Between widespread drought, climate unpredictability and aging water supply infrastructure, water utilities face increasing pressure to keep up with current levels of water consumption.
However, the recently passed U.S. infrastructure bill, which has allocated $55 billion for water infrastructure — $35 billion of which will go toward incorporating the Drinking Water and Wastewater Infrastructure Act — signals a much-needed shift in the field. While most of the money will go toward making upgrades to outdated water lines, many hope some of this stimulus will go toward innovation for a more resilient water future.
During a recent panel at VERGE 21, water infrastructure experts weighed in on how new off-grid technologies such as zero-source water and micro-desalination could help create sustainable water supplies for remote communities and curtail water scarcity. Advancements in decentralized water systems reimagine the existing water infrastructure, much of which has failed to change over the past several decades, empowering even communities that have previously been underserved by water utilities to accelerate towards an environmentally conscious infrastructure of the 21st century.
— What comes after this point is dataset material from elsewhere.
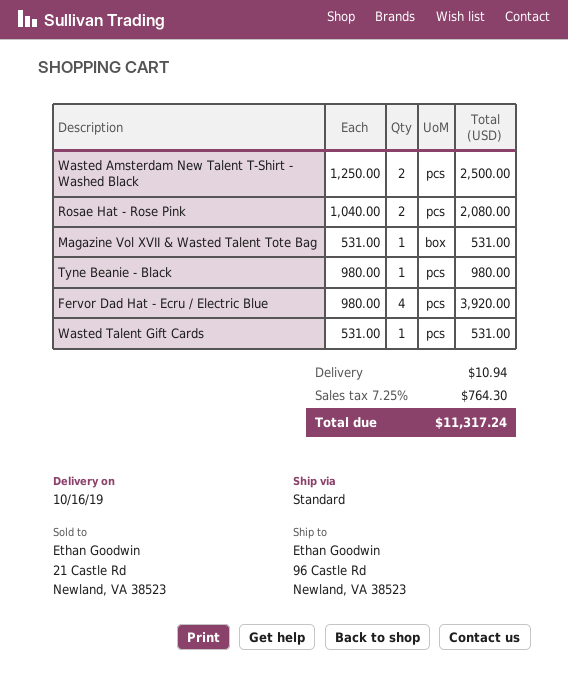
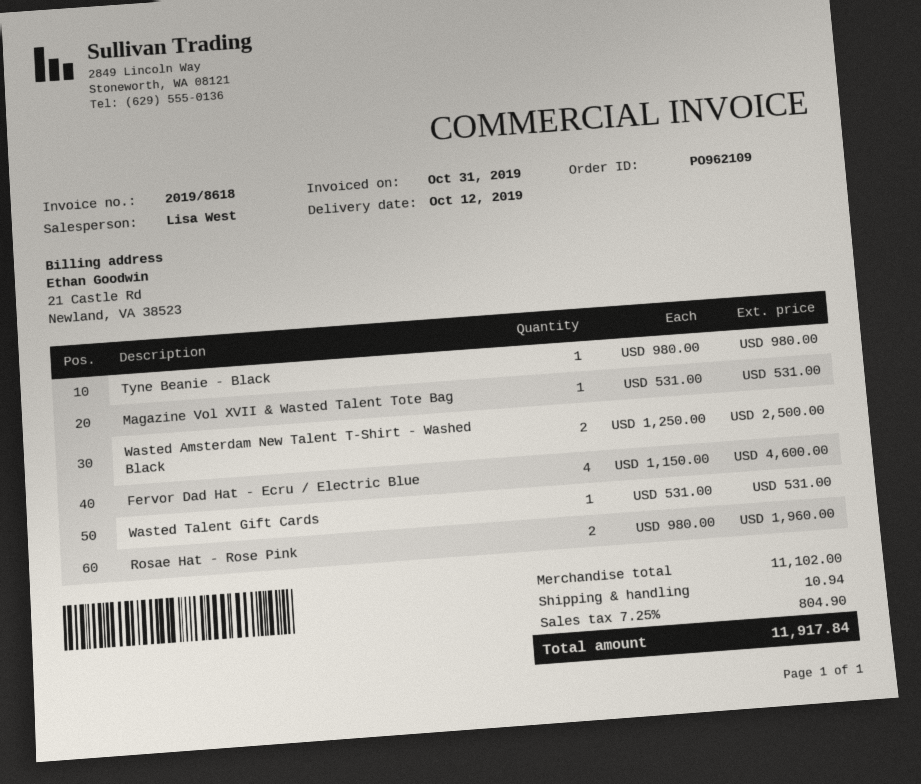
delivery date: 2019-10-16 -> 2019-10-12
Rosae Hat - Rose Pink: 2 x 1040.00 = 2080.00 -> 2 x 980.00 = 1960.00
Fervor Dad Hat - Ecru / Electric Blue: 4 x 980.00 = 3920.00 -> 4 x 1150.00 = 4600.00
tax: 7.25% = 764.30 -> 7.25% = 804.90
total: 11317.24 -> 11917.84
“The role of distributed new technologies is not only solving the water problem, but doing it in harmony with nature,” said panelist Neil Grimmer, who serves as brand president of Source Global, a company that has developed technology to draw water from air. “We’ve taken a brute force approach through the Industrial Revolution and beyond to where we are today … We have to take a stance and say that it is no longer acceptable to have byproducts [of water] that are damaging the environment.”